We have discovered a novel, new treatment for Canine Distemper that is about 90% effective at getting rid of the virus and also the seizure. It is a daily treatment that lasts 21 days.
Canine distemper is a contagious and serious disease caused by a virus that attacks the respiratory, gastrointestinal and nervous systems of puppies and dogs.
The virus can also be found in wildlife such as foxes, wolves, coyotes, raccoons, skunks, mink and ferrets and has been reported in lions, tigers, leopards and other wild cats as well as seals.
Puppies and dogs most often become infected through airborne exposure (through sneezing or coughing) to the virus from an infected dog or wild animal. The virus can also be transmitted by shared food and water bowls and equipment. Infected dogs can shed the virus for months, and mother dogs can pass the virus through the placenta to their puppies.
Because canine distemper also impacts wildlife populations, contact between wild animals and domestic dogs can facilitate the spread of the virus. Canine distemper outbreaks in local raccoon populations can signal increased risk for pet dogs in the area.
What dogs are at risk?
All dogs are at risk but puppies younger than four months old and dogs that have not been vaccinated against canine distemper are at increased risk of acquiring the disease.
What are the symptoms of canine distemper?
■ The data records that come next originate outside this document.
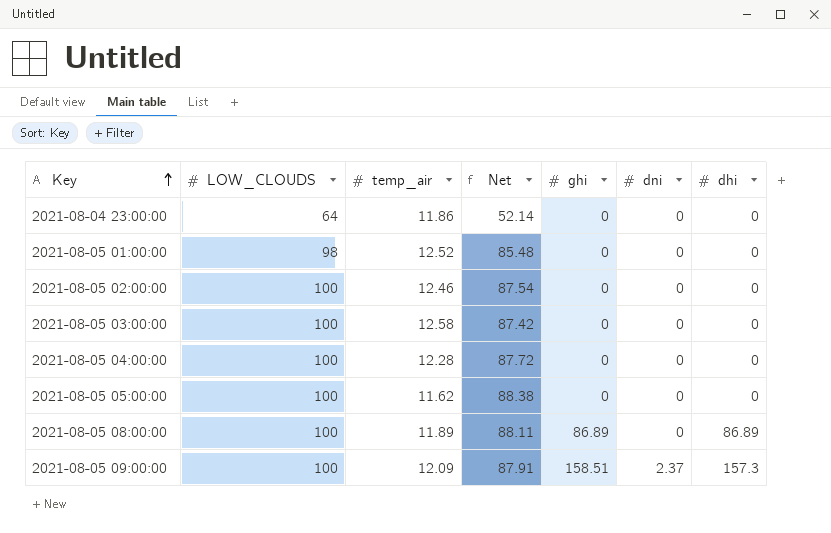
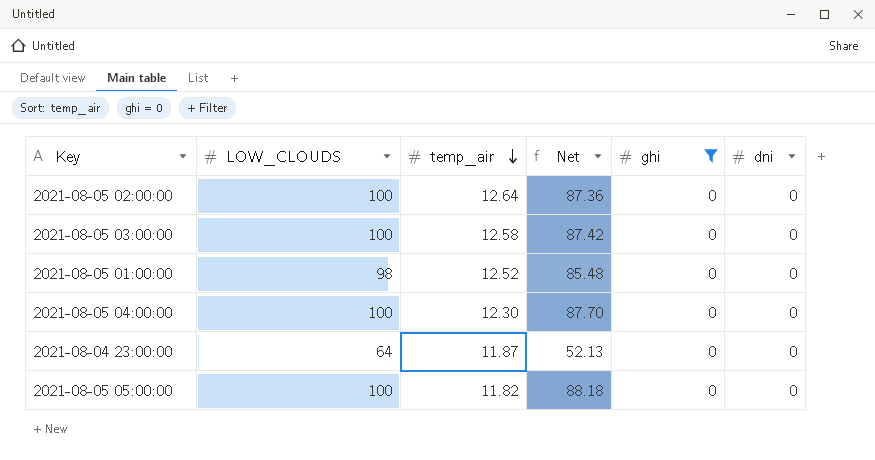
filter: none -> ghi = 0
row order: Key ascending -> temp_air descending
column dhi | position: 7 -> none
2021-08-05 02:00:00 | temp_air: 12.46 -> 12.64
2021-08-05 02:00:00 | Net: 87.54 -> 87.36
2021-08-05 04:00:00 | temp_air: 12.28 -> 12.30
2021-08-05 04:00:00 | Net: 87.72 -> 87.70
2021-08-04 23:00:00 | temp_air: 11.86 -> 11.87
2021-08-04 23:00:00 | Net: 52.14 -> 52.13
2021-08-05 05:00:00 | temp_air: 11.62 -> 11.82
2021-08-05 05:00:00 | Net: 88.38 -> 88.18

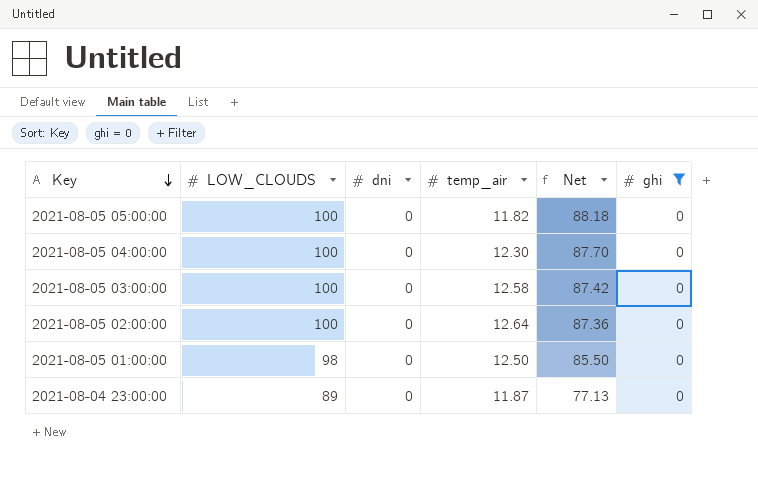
row order: temp_air descending -> Key descending
column dni | position: 6 -> 3
2021-08-05 01:00:00 | temp_air: 12.52 -> 12.50
2021-08-05 01:00:00 | Net: 85.48 -> 85.50
2021-08-04 23:00:00 | LOW_CLOUDS: 64 -> 89
2021-08-04 23:00:00 | Net: 52.13 -> 77.13

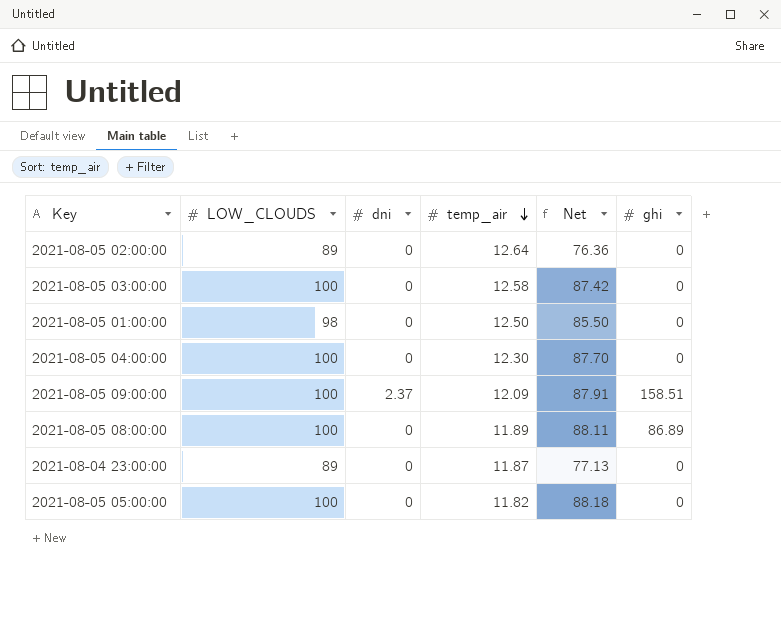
filter: ghi = 0 -> none
row order: Key descending -> temp_air descending
2021-08-05 02:00:00 | LOW_CLOUDS: 100 -> 89
2021-08-05 02:00:00 | Net: 87.36 -> 76.36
Initially, infected dogs will develop watery to pus-like discharge from their eyes. They then develop fever, nasal discharge, coughing, lethargy, reduced appetite, and vomiting. As the virus attacks the nervous system, infected dogs develop circling behavior, head tilt, muscle twitches, convulsions with jaw chewing movements and salivation (“chewing gum fits”), seizures, and partial or complete paralysis. The virus may also cause the footpads to thicken and harden, leading to its nickname “hard pad disease.”
In wildlife, infection with canine distemper closely resembles rabies.
Distemper is often fatal, and dogs that survive usually have permanent, irreparable nervous system damage.
How is canine distemper prevented?
Vaccination is crucial in preventing canine distemper.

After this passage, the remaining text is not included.